This open access review of cellular senescence in aging is perhaps noteworthy for being authored in part by Vadim Gladyshev, one of the more pessimistic researchers in our community. Simplified a little, his opinion is that aging and metabolism are too complex and poorly understood to hope for rapid progress towards rejuvenation and life extension in our lifetimes. He is not in agreement with the proposition that one can bypass the requirement for greater understanding of aging by targeting the root causes of aging - one of which is the accumulation of senescent cells - as I don't think he considers the SENS portfolio of causes of aging sufficiently proven. It is thus interesting to see him engage in detail with the topic of cellular senescence, particularly given the past few years of promising results in mice due to senolytic therapies capable of selectively destroying these cells.
Some animals are characterized by the so-called negligible senescence, such as a species within the genus of Cnidaria - Hydra, although it is known that their individual cells do age. This apparent nonaging phenotype can be achieved by replacing cells that accumulated damage over time with new cells generated from abundant stem cells that can give rise to any cell type in the body. However, this nonaging strategy is not applicable to the great majority of organisms with specialized, nonreplaceable cells and structures. When organisms are unable to replace cells at will or dilute damage, intracellular damage accumulates, exerting its deleterious effect on the host cell as well as other cells, impairing their function and ultimately contributing to age-related diseases and to aging itself.
The macroscopic age-associated changes in organisms are so obvious and severe that identifying their molecular bases would seem to be an easy task. Yet, all the research conducted so far has not led to the unambiguous identification of the causal factors orchestrating aging.

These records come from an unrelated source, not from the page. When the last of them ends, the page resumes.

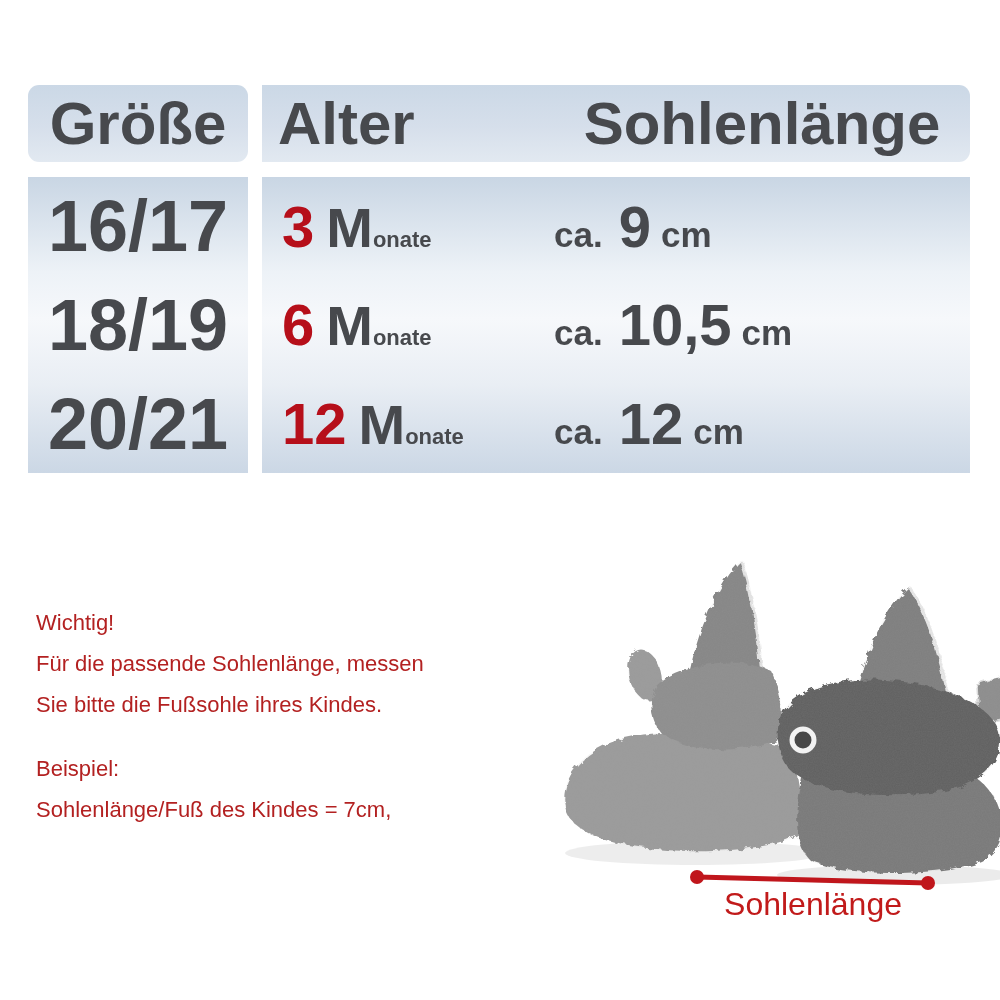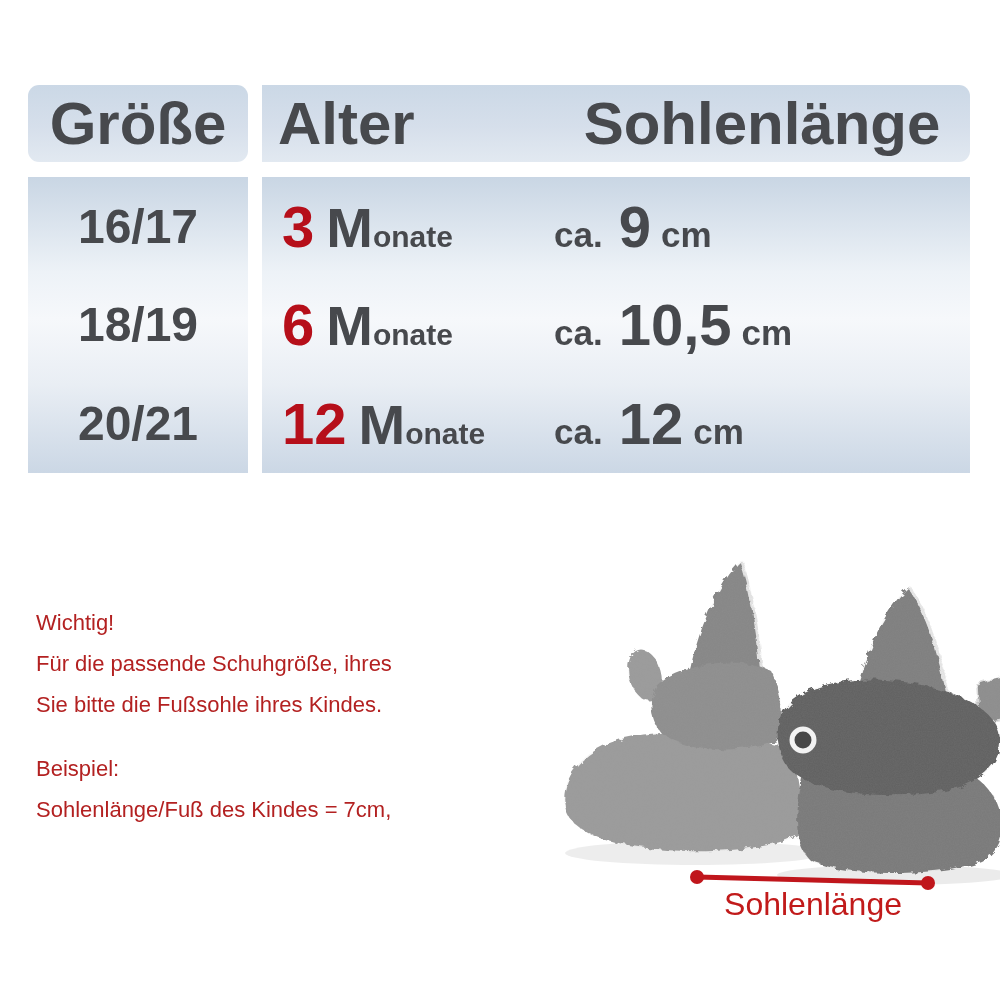"16/17" .size-val { font-size: 48px -> 72px }
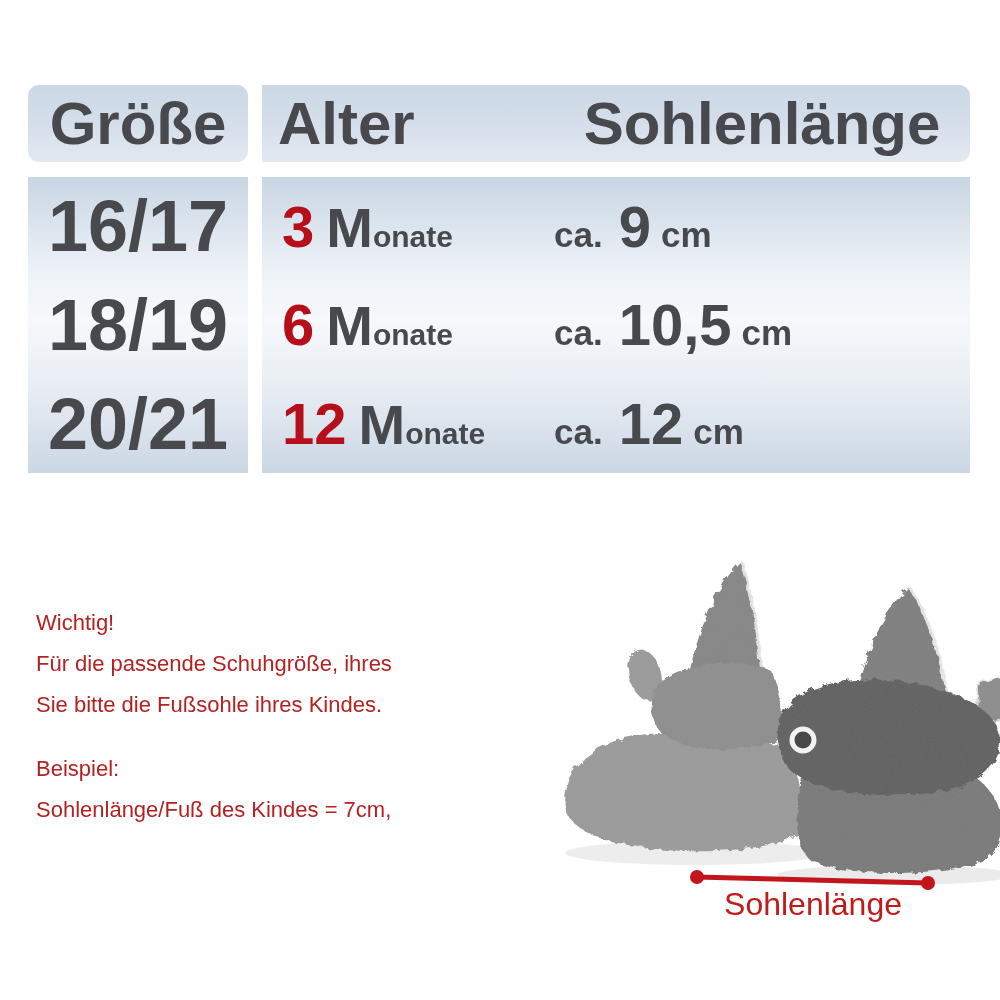"onate" .age-onate { font-size: 30px -> 22px }
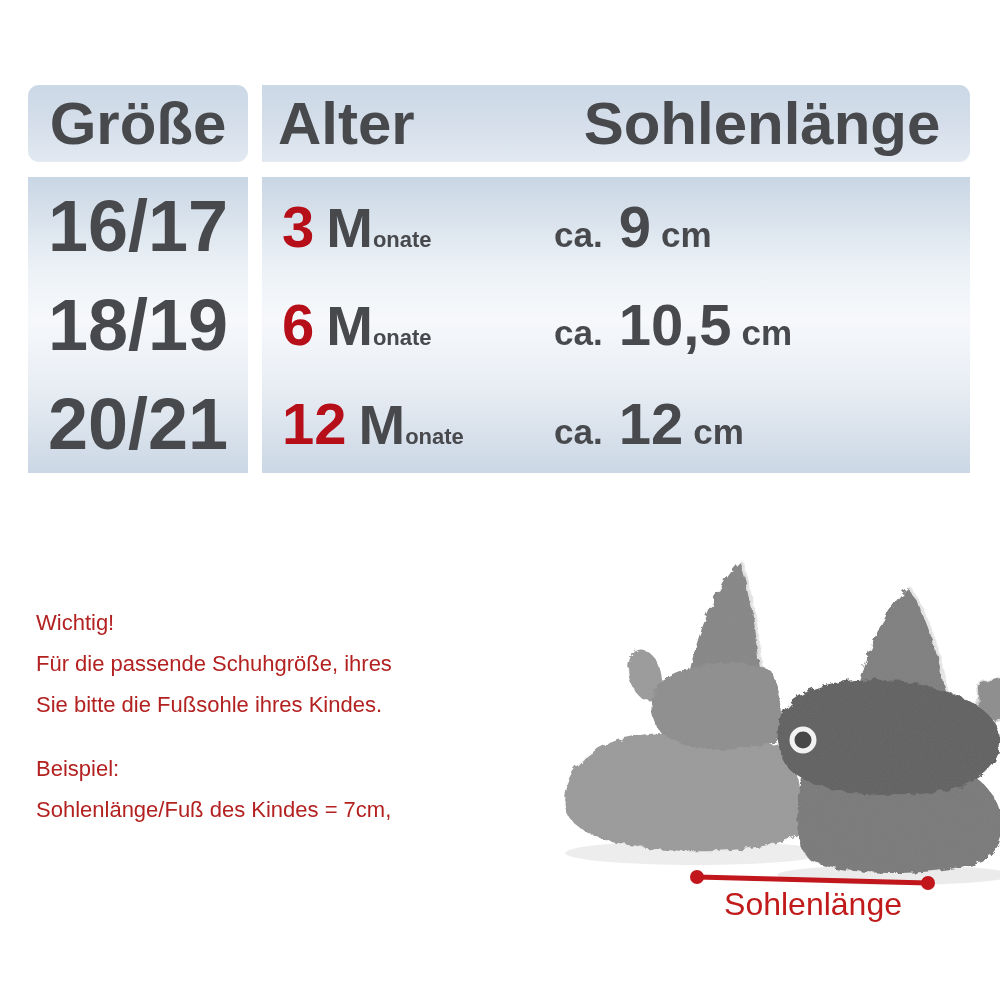"Für die passende Schuhgröße, ihres" div { text: Schuhgröße, ihres -> Sohlenlänge, messen }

With recently published evidence, the role of cellular senescence in organismal aging has become increasingly clear. The phenomenon of cellular senescence has a special meaning in the context of damage accumulation in aging. Cells triggered to senesce by damaging insults exhibit higher basal levels of damaged macromolecules than healthy cells and also generate damage at a higher rate. This notion posits senescent cells as organismal carriers of damage. It is especially relevant for the irreparable forms of damage such as telomere-associated breaks and lipid-protein aggregates of lipofuscin.
Kinetics of senescent cell accumulation in response to lifespan-modulating interventions differs from the kinetics of irreparable and reparable types of damage. This is due to yet another layer of complexity in the regulation of senescent cell population in vivo that is mediated by the immune system. Subjected to a life-extending intervention, an organism can remove senescence-related damage, in contrast to other types of irreparable damage. A change from life-extending to life-shortening conditions does not, however, abolish the beneficial effects of the former. As shown for calorie restriction, animals on short-term calorie restriction maintain the status of low senescent cell abundance after the end of the treatment.
Accumulation of senescent cells is an integral part of the damage accumulation process. Senescent cells then emerge as causal to age-related diseases. This model explains the recently published evidence that elimination of senescent cells can alleviate multiple age-related diseases and increase health span but does not greatly affect the rate of aging/maximum lifespan. As senescent cells contain high levels of irreparable damage, we do not imply that a certain effect on the rate of aging is impossible. However, we argue that elimination of senescent cells is unlikely to be the intervention that would very significantly prolong human maximum lifespan.